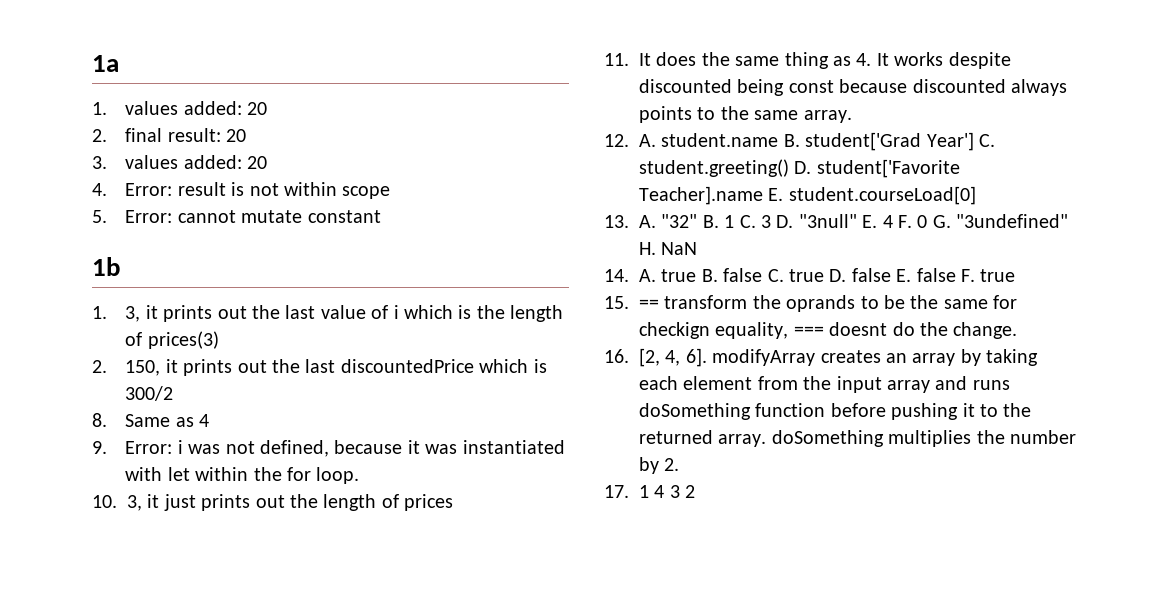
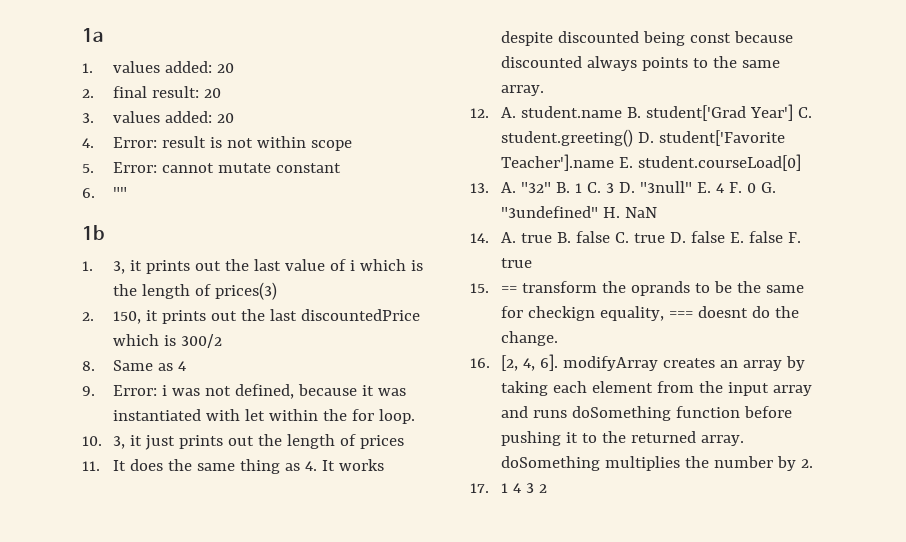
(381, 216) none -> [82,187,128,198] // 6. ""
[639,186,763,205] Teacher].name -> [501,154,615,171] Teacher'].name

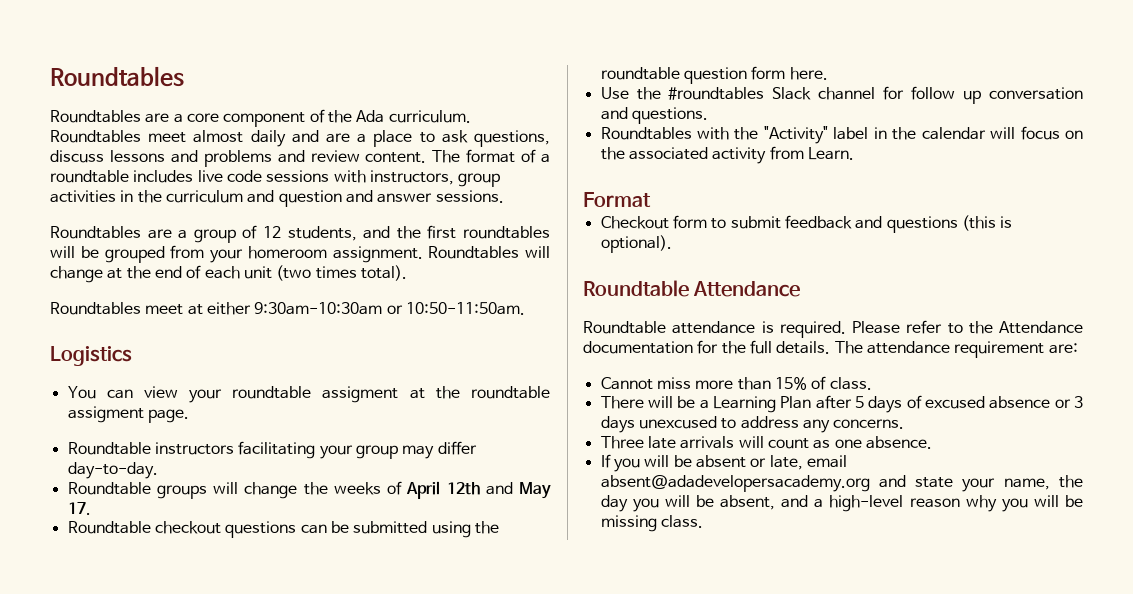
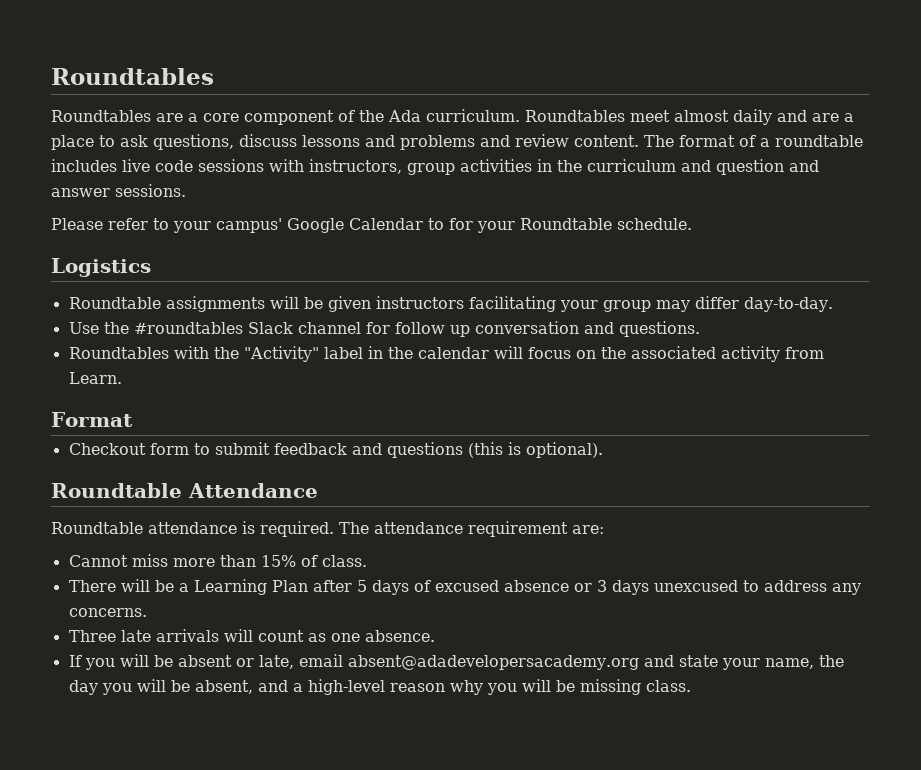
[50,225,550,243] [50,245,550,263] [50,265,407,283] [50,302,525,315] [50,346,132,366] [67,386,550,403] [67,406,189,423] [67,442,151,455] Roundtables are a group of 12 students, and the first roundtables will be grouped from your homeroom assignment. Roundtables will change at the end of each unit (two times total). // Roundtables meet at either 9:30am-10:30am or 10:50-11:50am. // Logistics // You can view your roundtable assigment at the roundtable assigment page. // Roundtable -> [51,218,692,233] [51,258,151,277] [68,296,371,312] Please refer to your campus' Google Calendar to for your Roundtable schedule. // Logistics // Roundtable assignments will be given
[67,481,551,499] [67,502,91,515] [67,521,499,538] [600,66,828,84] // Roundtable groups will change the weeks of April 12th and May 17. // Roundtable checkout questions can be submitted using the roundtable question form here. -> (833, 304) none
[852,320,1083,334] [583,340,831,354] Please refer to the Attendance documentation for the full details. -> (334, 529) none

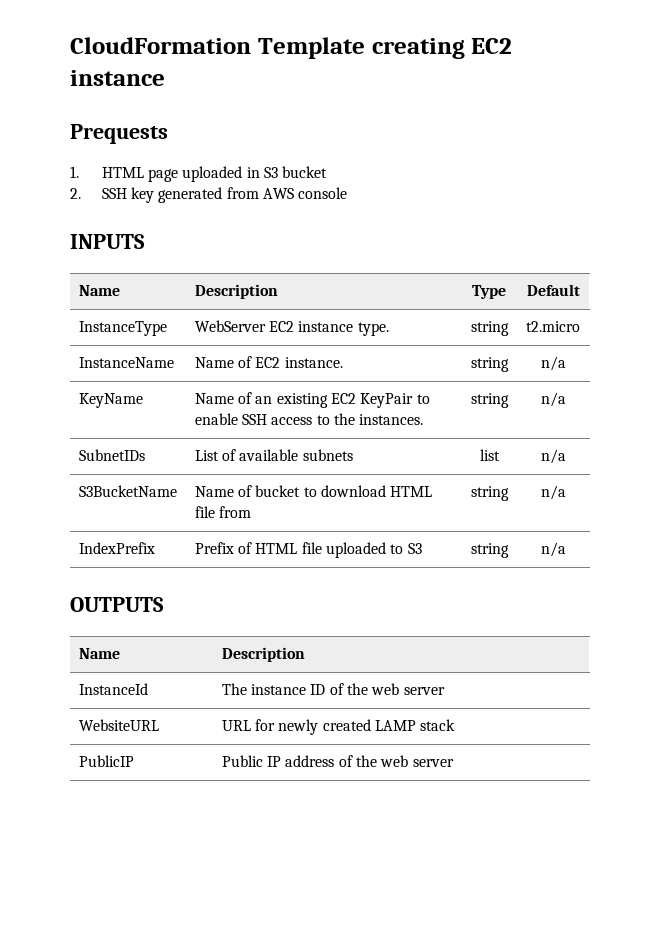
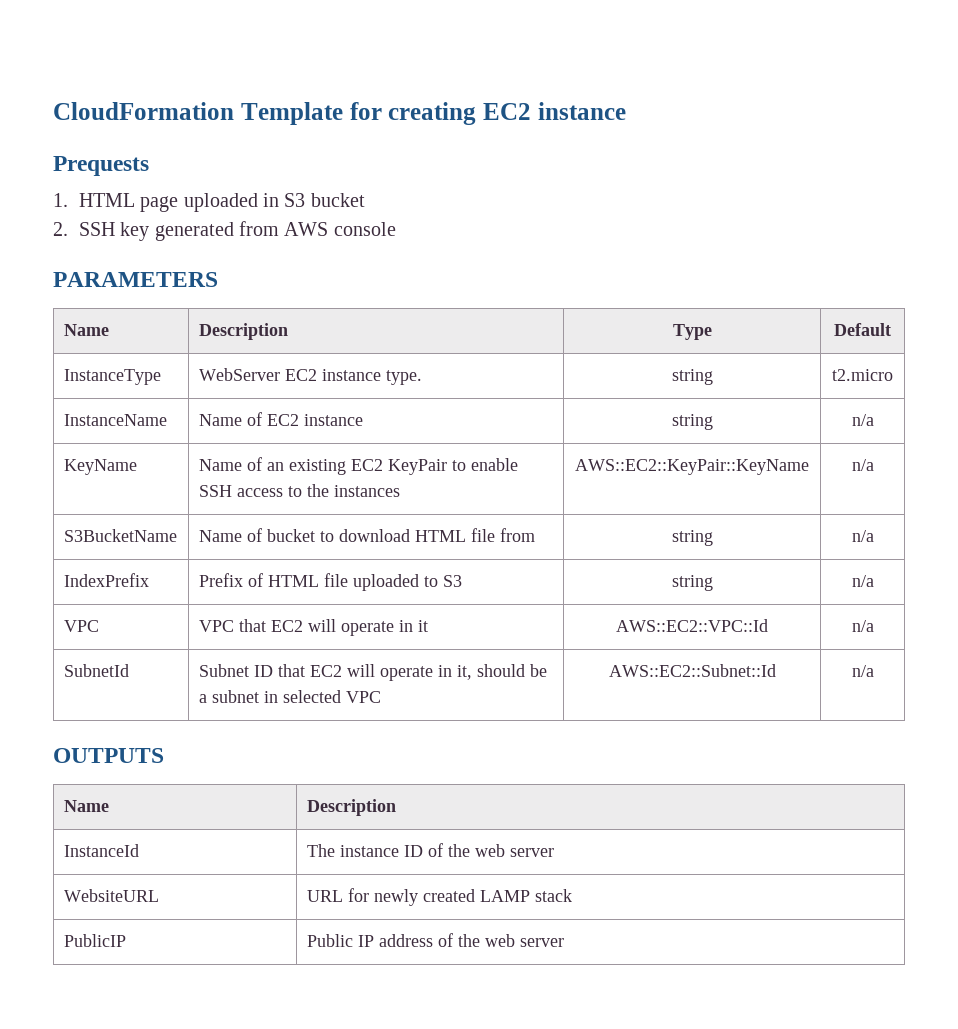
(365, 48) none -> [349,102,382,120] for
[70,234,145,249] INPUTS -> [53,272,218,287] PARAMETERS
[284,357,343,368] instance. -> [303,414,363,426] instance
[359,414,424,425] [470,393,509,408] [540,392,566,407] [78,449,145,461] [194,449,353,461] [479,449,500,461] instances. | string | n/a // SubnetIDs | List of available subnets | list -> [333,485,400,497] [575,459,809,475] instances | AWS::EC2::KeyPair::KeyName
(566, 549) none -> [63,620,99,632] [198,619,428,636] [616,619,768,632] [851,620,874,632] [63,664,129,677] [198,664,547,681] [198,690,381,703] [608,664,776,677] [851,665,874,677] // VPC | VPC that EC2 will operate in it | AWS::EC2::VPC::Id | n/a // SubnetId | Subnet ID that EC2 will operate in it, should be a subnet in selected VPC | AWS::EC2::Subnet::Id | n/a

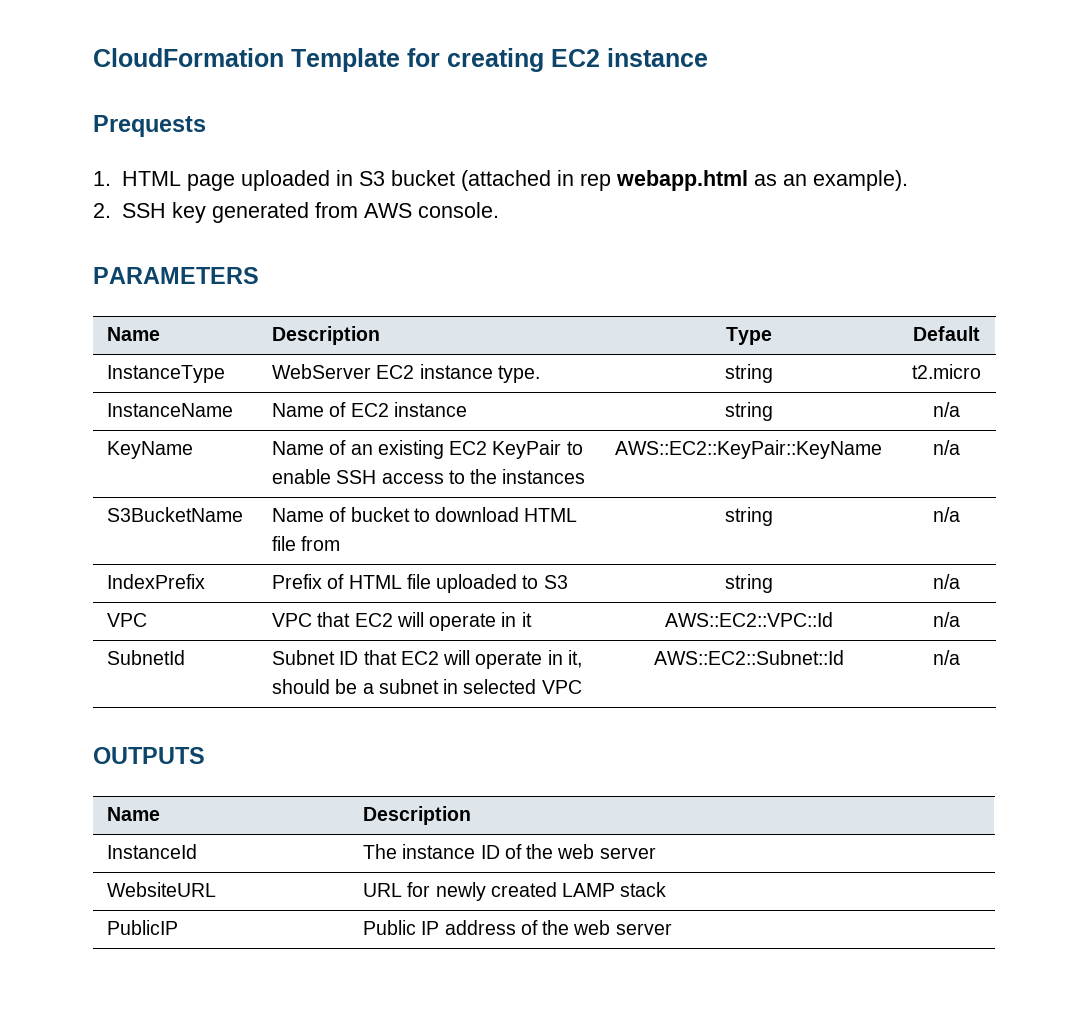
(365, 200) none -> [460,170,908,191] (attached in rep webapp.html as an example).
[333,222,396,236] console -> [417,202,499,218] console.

-- -- --

## What you should do
Exactly repeat the material from its first line through the line with "[639,186,763,205] Teacher].name ->", including both, and leave the pictures and everything else out.

## Exercise result
(381, 216) none -> [82,187,128,198] // 6. ""
[639,186,763,205] Teacher].name -> [501,154,615,171] Teacher'].name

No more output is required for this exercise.